As consequências da adoção das teses anti-doutrinárias de
Roustaing que desembocam na dominação são mais evidentes e desastrosas, de
forma coletiva, do que se imagina. Contra a doutrina que destaca a Autonomia
uma outra contrária se fez prevalecer, direcionando indivíduos e centros
espíritas à subserviência e modulando de maneira inequívoca a sustentação da
religiosidade amesquinhada, retrógrada, dependente, que hoje se manifesta por
todos os lados, tornando ilhas isoladas as manifestações amparadas apenas e tão
somente na proposta de Allan Kardec.
A heteronomia prevalecente mantém a direção de um
espiritismo como religião instituída, contra tudo e contra todos os intérpretes
dos significados colocados por Kardec, cuja compreensão do que representam as
religiões tornou claras as oposições. A religião instituída é causa de
dominação, enquanto o espiritismo é uma proposta de autonomia como base de
evolução ou progresso. Aliada dos heterônomos, a FEB construiu todo um
arcabouço ao longo dos mais de 100 anos de história, arcabouço sobre o qual se
erigem ideias que vão de encontro às petições de autonomia amparadas nas Leis
Naturais.
A instituição proeminente do espiritismo brasileiro, que
tomou sobre si a condução dos rumos do movimento, trabalhou muito mais para
manter o poder do que para colocar o espiritismo na rota das grandes ideias.

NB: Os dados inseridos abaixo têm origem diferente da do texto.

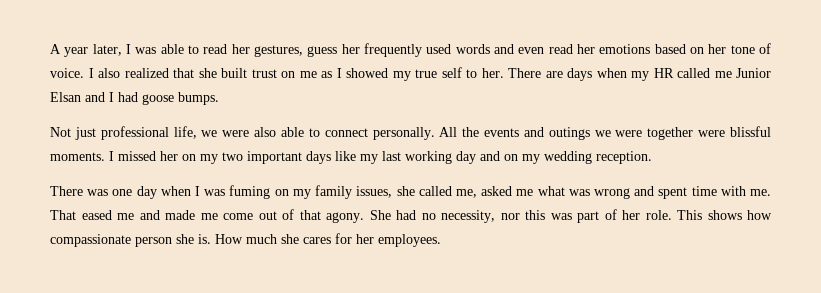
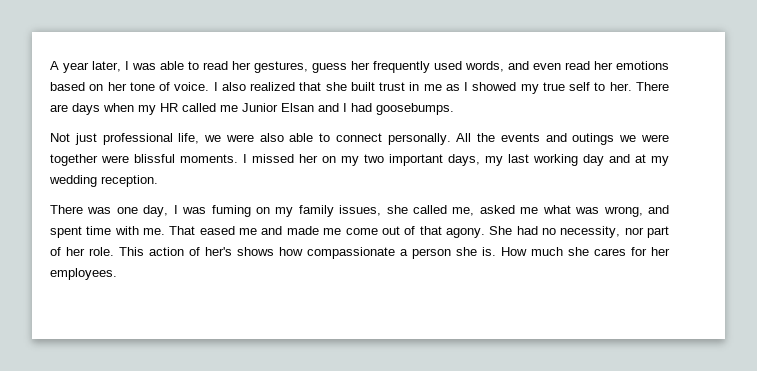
- A year later, I was able to read her gestures, guess her frequently used words and even read her emotions based on her tone of voice.
+ A year later, I was able to read her gestures, guess her frequently used words, and even read her emotions based on her tone of voice.
- I also realized that she built trust on me as I showed my true self to her.
+ I also realized that she built trust in me as I showed my true self to her.
- There are days when my HR called me Junior Elsan and I had goose bumps.
+ There are days when my HR called me Junior Elsan and I had goosebumps.
- I missed her on my two important days like my last working day and on my wedding reception.
+ I missed her on my two important days, my last working day and at my wedding reception.
- There was one day when I was fuming on my family issues, she called me, asked me what was wrong and spent time with me.
+ There was one day, I was fuming on my family issues, she called me, asked me what was wrong, and spent time with me.
- She had no necessity, nor this was part of her role.
+ She had no necessity, nor part of her role.
- This shows how compassionate person she is.
+ This action of her's shows how compassionate a person she is.

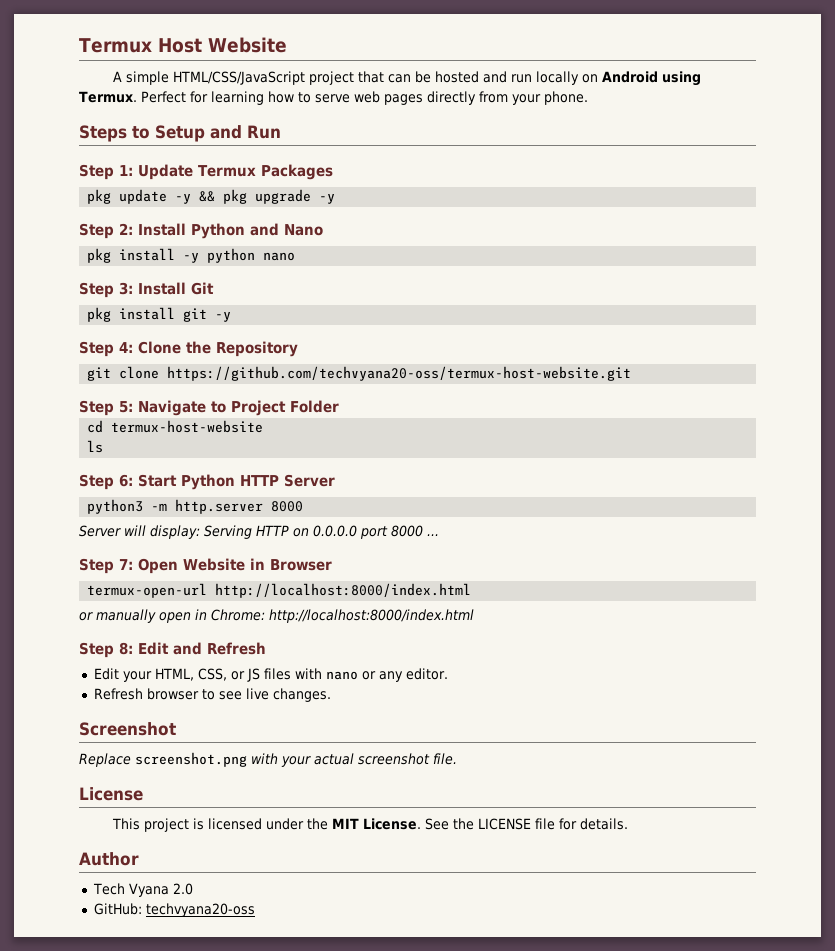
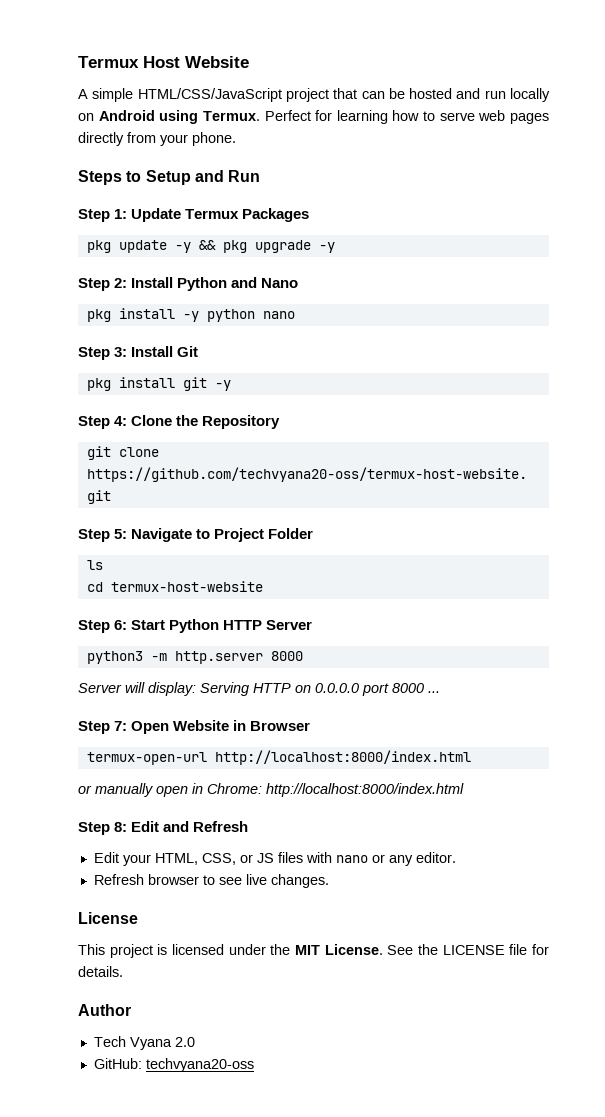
+ ls
- ls
- Screenshot
- Replace screenshot.png with your actual screenshot file.

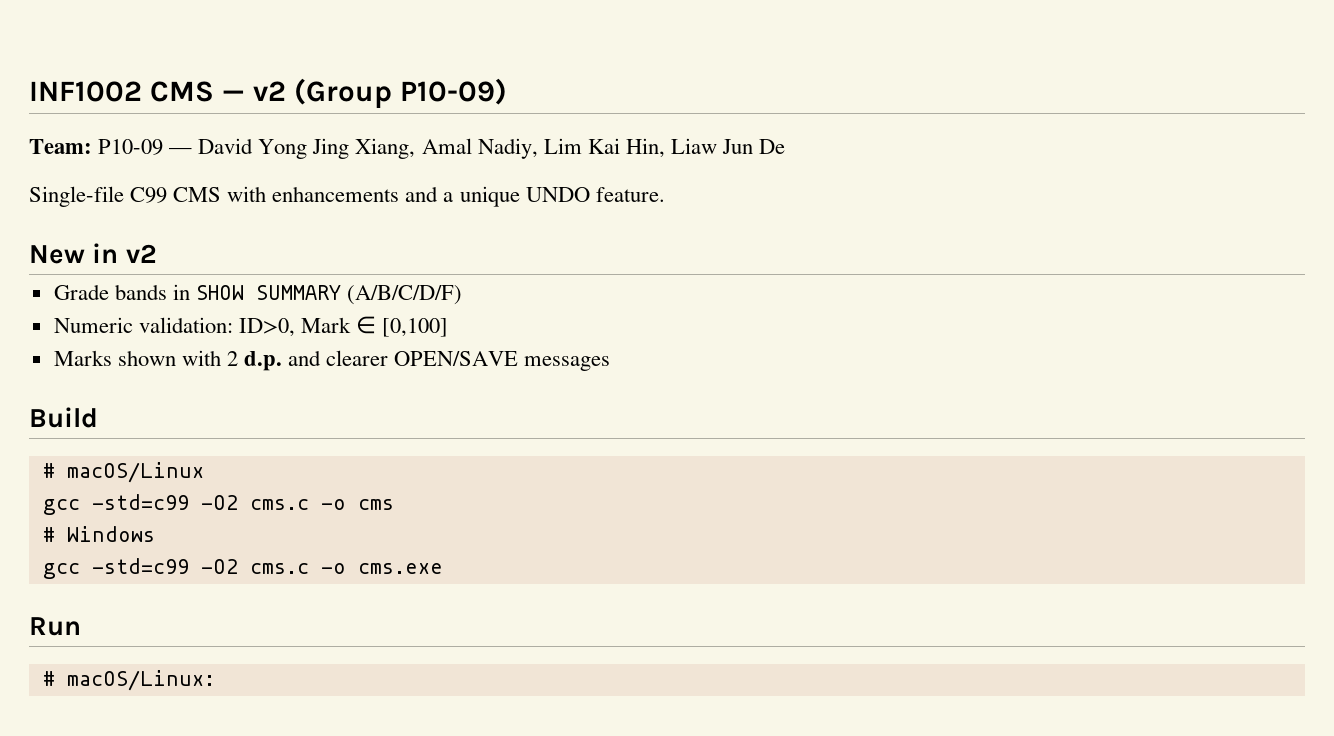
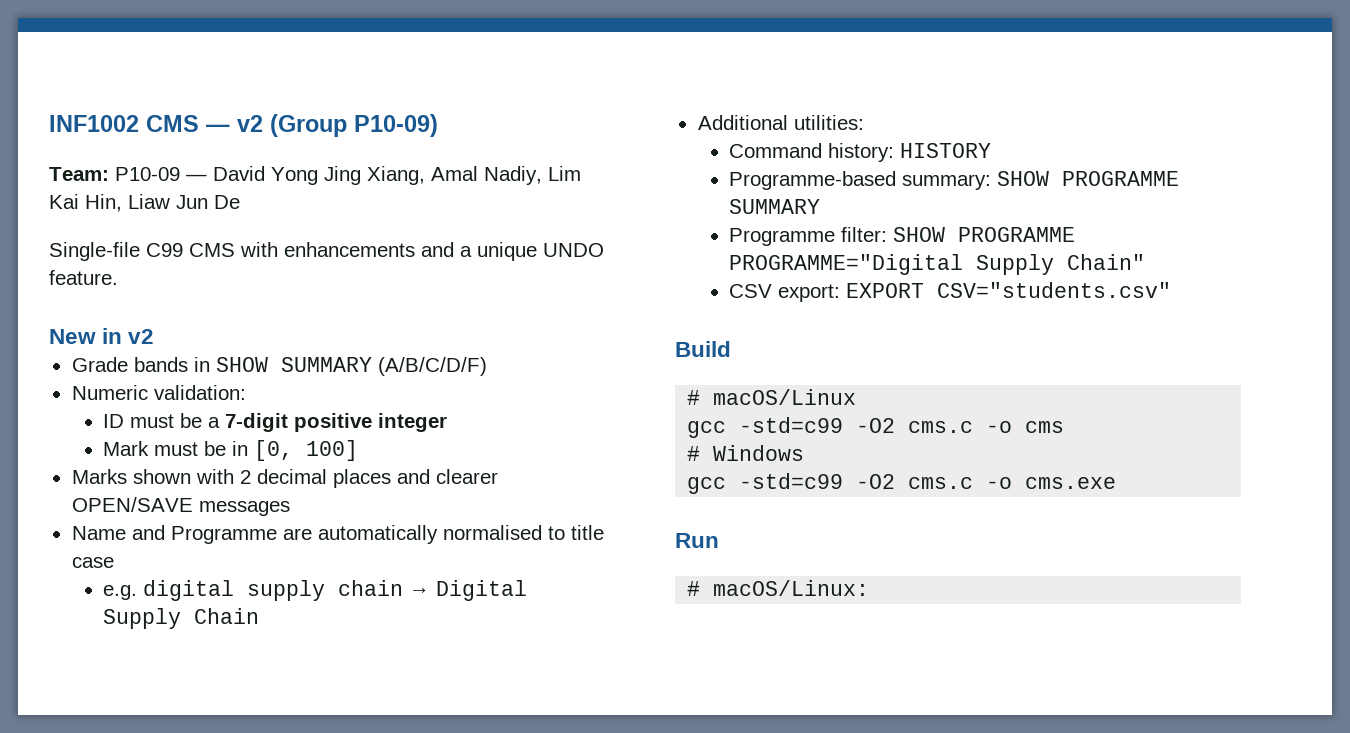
- Numeric validation: ID>0, Mark ∈ [0,100]
+ Numeric validation:
+ ID must be a 7-digit positive integer
+ Mark must be in [0, 100]
- Marks shown with 2 d.p. and clearer OPEN/SAVE messages
+ Marks shown with 2 decimal places and clearer OPEN/SAVE messages
+ Name and Programme are automatically normalised to title case
+ e.g. digital supply chain → Digital Supply Chain
+ Additional utilities:
+ Command history: HISTORY
+ Programme-based summary: SHOW PROGRAMME SUMMARY
+ Programme filter: SHOW PROGRAMME PROGRAMME="Digital Supply Chain"
+ CSV export: EXPORT CSV="students.csv"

Cuidou desde cedo de fazer prevalecer suas propostas coibindo e desestimulando
ações progressistas. Colocou-se contra os eventos que poderiam causar-lhe
desconforto, mesmo sabendo que eles eram necessários ao progresso do
espiritismo. Condenou congressos até o momento em que os condicionou aos seus interesses,
contribuindo para o estado deles nos tempos atuais, em que são eventos
festivos, coloridos pelo consumo de bens e mitos.
O que se espera da FEB, quando decide alterar os seus
Estatutos é a coragem de romper com o passado, assumindo os erros. Igual
comportamento se espera daquelas instituições que, obedecendo ao comando da
FEB, ajudaram a descaracterizar a doutrina da autonomia e instituir o seu
contrário. Mas isso só o tempo dirá.